Text Mining in Keyword Extraction
Project Description and Goal
Student: Phuc Nguyen
Mentor: Dr. Thomas Kaczmarek
Description: Text mining or text analytics refers to the use of computational techniques to discover new and unknown information from unstructured textual resources. Within text mining, keyword extraction is one of the most important tasks that automatically identifies and retrieves the most relevant information from unstructured texts. Keyword extraction can then be further utilized to classify and cluster documents. Despite being commonly used in search engines to locate information, appropriate keywords are difficult to generate since the process is time-consuming for humans amid the massive amount of information available nowadays. Thus, many traditional methods have been used over years and new solutions are constantly proposed to tackle this problem.
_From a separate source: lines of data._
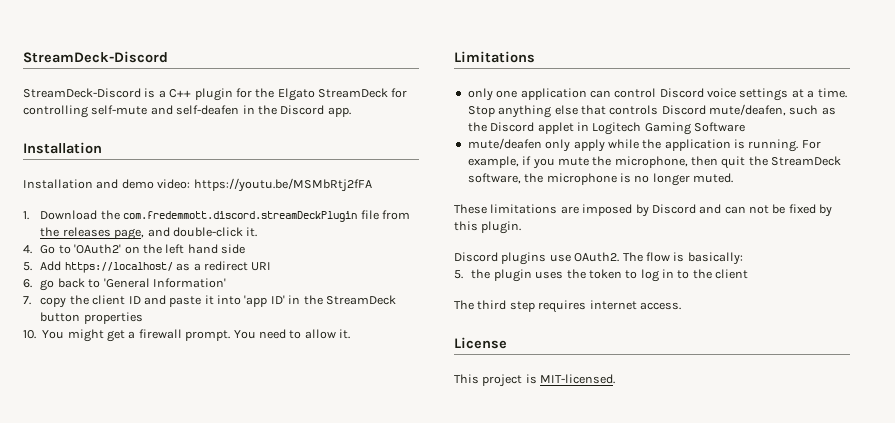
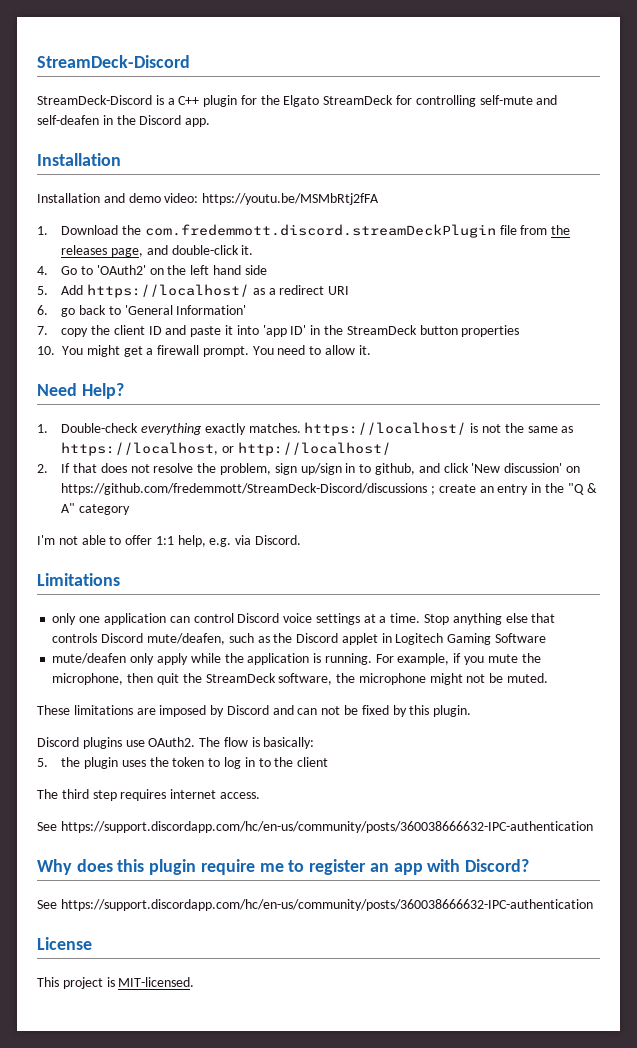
+ Need Help?
+ 1. Double-check everything exactly matches. https://localhost/ is not the same as https://localhost, or http://localhost/
+ 2. If that does not resolve the problem, sign up/sign in to github, and click 'New discussion' on https://github.com/fredemmott/StreamDeck-Discord/discussions ; create an entry in the "Q & A" category
+ I'm not able to offer 1:1 help, e.g. via Discord.
- For example, if you mute the microphone, then quit the StreamDeck software, the microphone is no longer muted.
+ For example, if you mute the microphone, then quit the StreamDeck software, the microphone might not be muted.
  The third step requires internet access.
+ See https://support.discordapp.com/hc/en-us/community/posts/360038666632-IPC-authentication
+ Why does this plugin require me to register an app with Discord?
+ See https://support.discordapp.com/hc/en-us/community/posts/360038666632-IPC-authentication

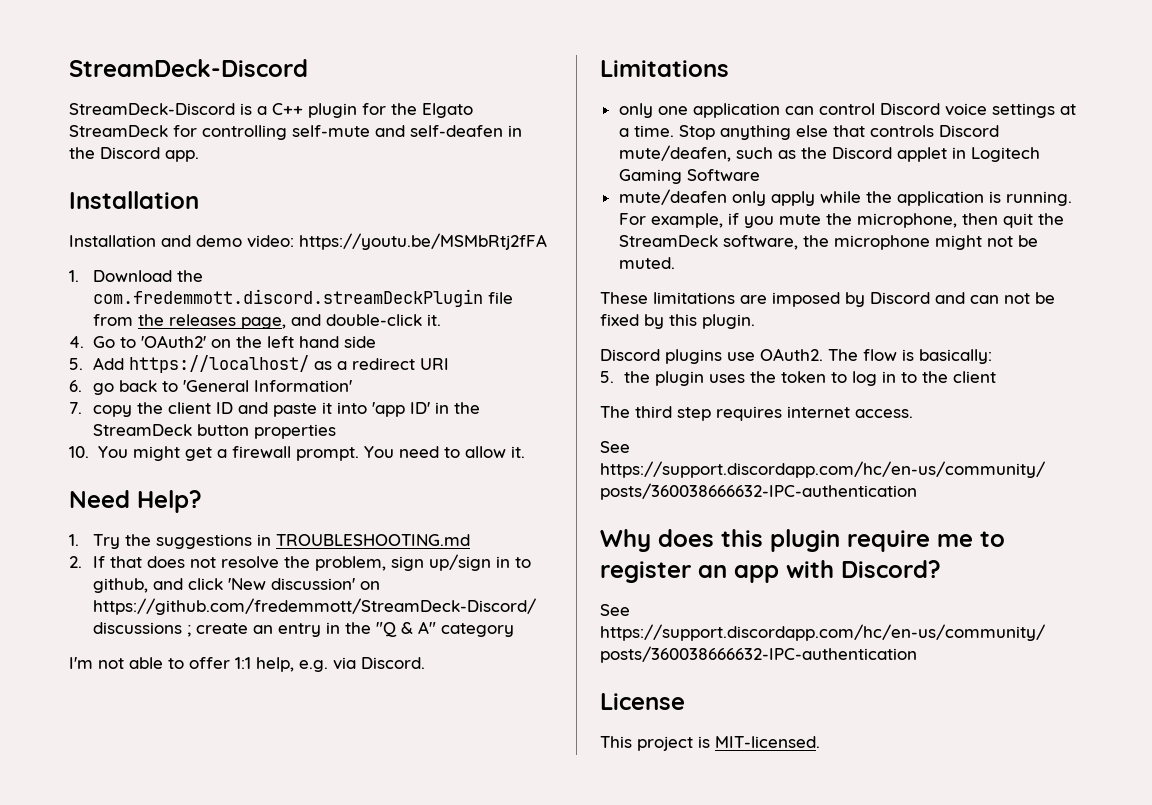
- 1. Double-check everything exactly matches. https://localhost/ is not the same as https://localhost, or http://localhost/
+ 1. Try the suggestions in TROUBLESHOOTING.md

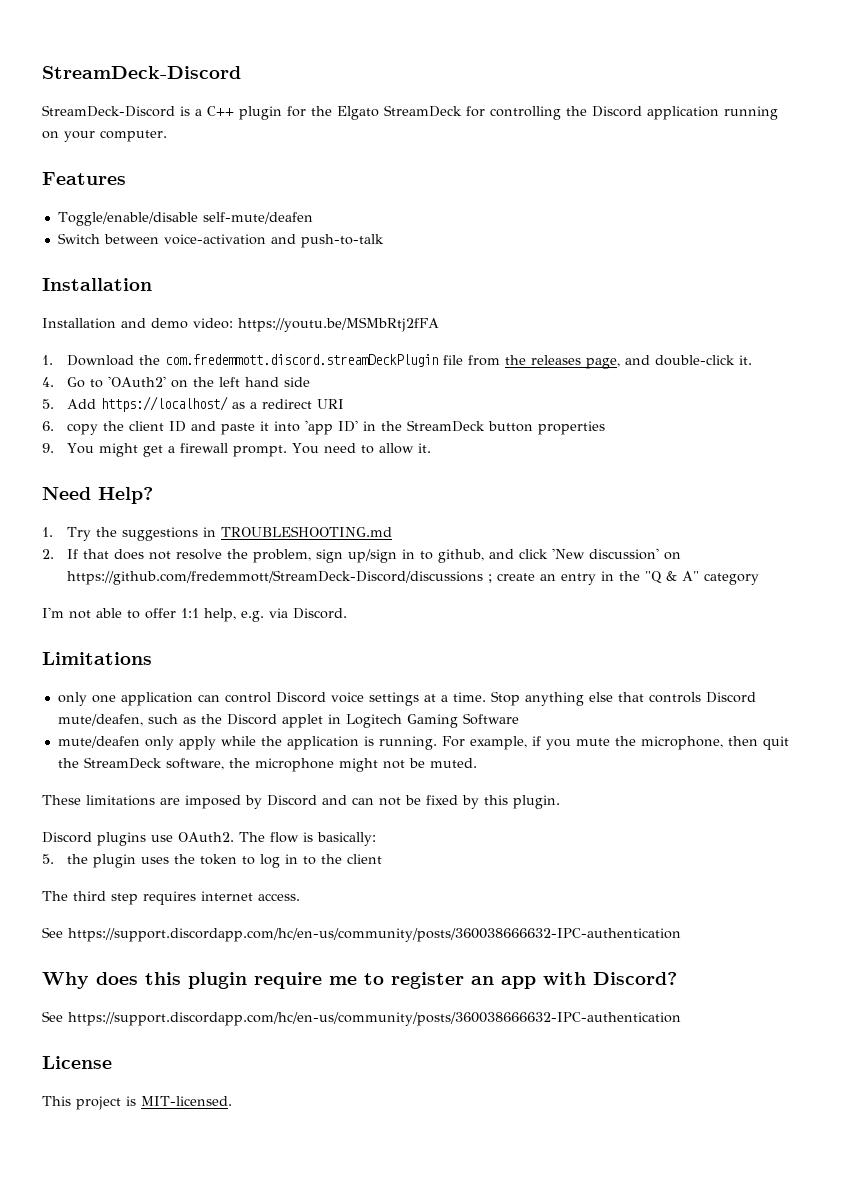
- StreamDeck-Discord is a C++ plugin for the Elgato StreamDeck for controlling self-mute and self-deafen in the Discord app.
+ StreamDeck-Discord is a C++ plugin for the Elgato StreamDeck for controlling the Discord application running on your computer.
+ Features
+ Toggle/enable/disable self-mute/deafen
+ Switch between voice-activation and push-to-talk
- 6. go back to 'General Information'
- 7. copy the client ID and paste it into 'app ID' in the StreamDeck button properties
+ 6. copy the client ID and paste it into 'app ID' in the StreamDeck button properties
- 10. You might get a firewall prompt.
+ 9. You might get a firewall prompt.

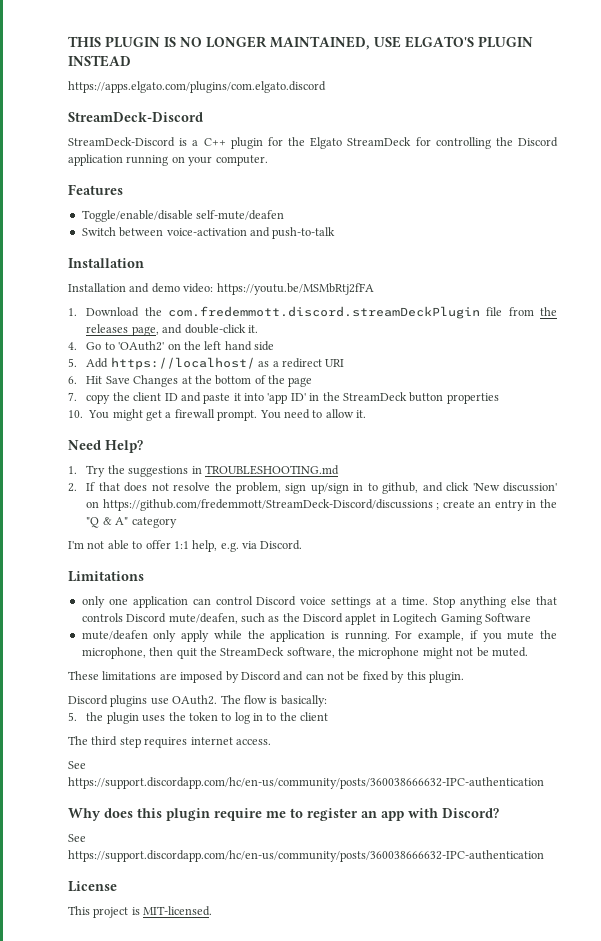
+ THIS PLUGIN IS NO LONGER MAINTAINED, USE ELGATO'S PLUGIN INSTEAD
+ https://apps.elgato.com/plugins/com.elgato.discord
- 6. copy the client ID and paste it into 'app ID' in the StreamDeck button properties
+ 6. Hit Save Changes at the bottom of the page
+ 7. copy the client ID and paste it into 'app ID' in the StreamDeck button properties
- 9. You might get a firewall prompt.
+ 10. You might get a firewall prompt.

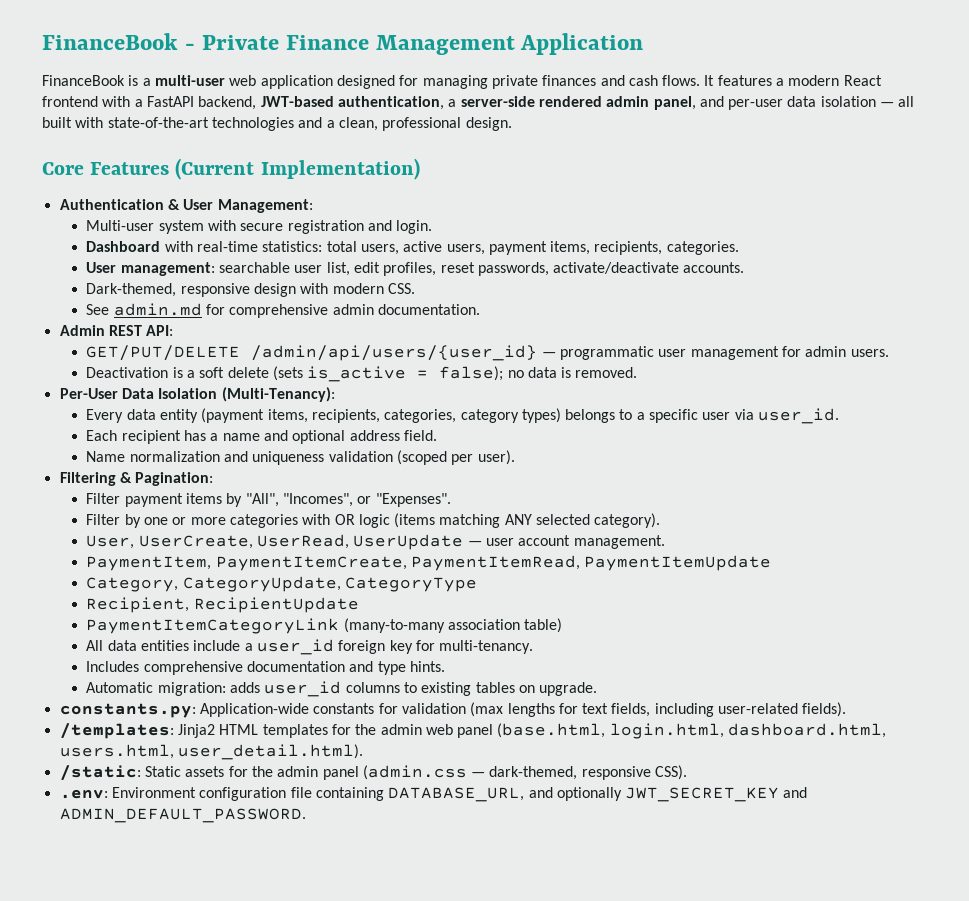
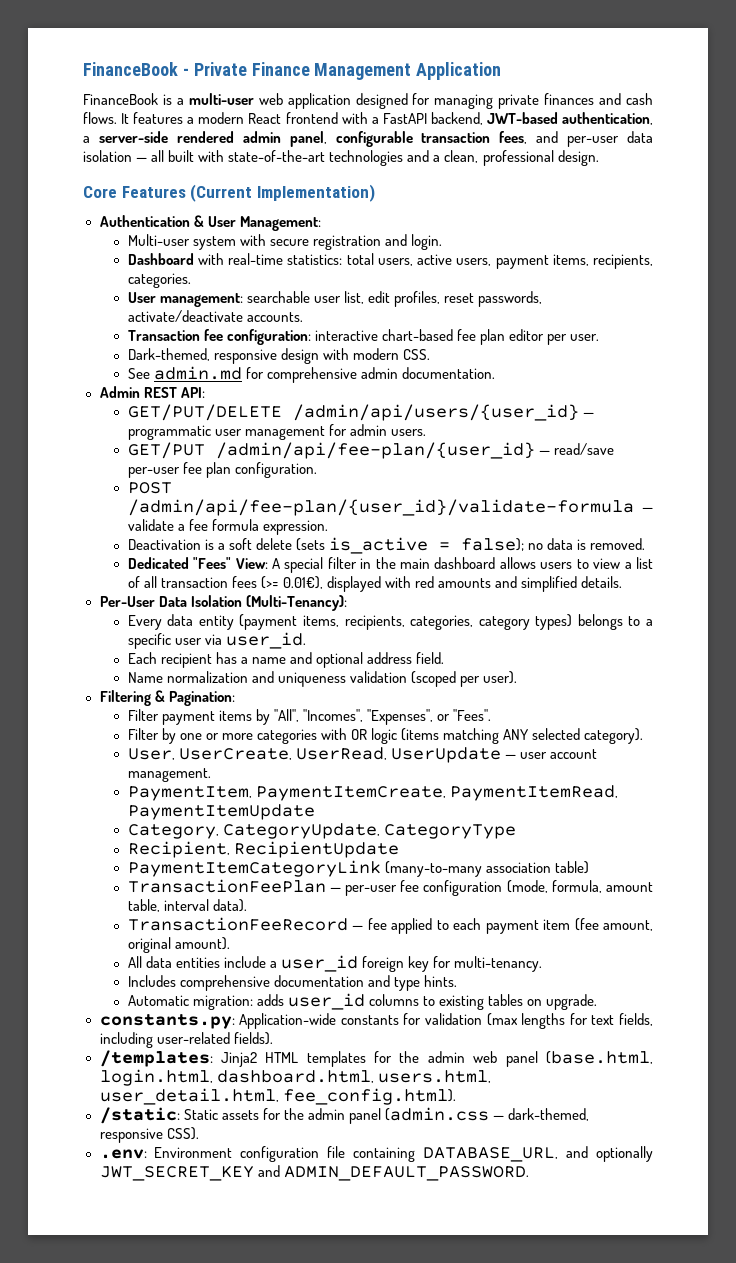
- It features a modern React frontend with a FastAPI backend, JWT-based authentication, a server-side rendered admin panel, and per-user data isolation — all built with state-of-the-art technologies and a clean, professional design.
+ It features a modern React frontend with a FastAPI backend, JWT-based authentication, a server-side rendered admin panel, configurable transaction fees, and per-user data isolation — all built with state-of-the-art technologies and a clean, professional design.
+ Transaction fee configuration: interactive chart-based fee plan editor per user.
+ GET/PUT /admin/api/fee-plan/{user_id} — read/save per-user fee plan configuration.
+ POST /admin/api/fee-plan/{user_id}/validate-formula — validate a fee formula expression.
+ Dedicated "Fees" View: A special filter in the main dashboard allows users to view a list of all transaction fees (>= 0.01€), displayed with red amounts and simplified details.
- Filter payment items by "All", "Incomes", or "Expenses".
+ Filter payment items by "All", "Incomes", "Expenses", or "Fees".
+ TransactionFeePlan — per-user fee configuration (mode, formula, amount table, interval data).
+ TransactionFeeRecord — fee applied to each payment item (fee amount, original amount).
- /templates: Jinja2 HTML templates for the admin web panel (base.html, login.html, dashboard.html, users.html, user_detail.html).
+ /templates: Jinja2 HTML templates for the admin web panel (base.html, login.html, dashboard.html, users.html, user_detail.html, fee_config.html).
Examples of some prevalent algorithms and models are the TF-IDF (Term Frequency-Inverse Document Frequency) model, the RAKE (Rapid Automatic Keywords Extraction) algorithm, and the TextRank model as well as some less popular ones such as using lexical chains or using Bayes classifier.
This project attempts to analyze several methods described above to determine the strength and weakness of each method by comparing the results with a sample keywords list generated by humans and based on the existing methods propose a new approach.
References 1) TextRank: Bringing Orders into Texts by Rada Mihalcea and Paul Tarau.
2) Survey of Keyword Extraction Techniques by Brian Lott.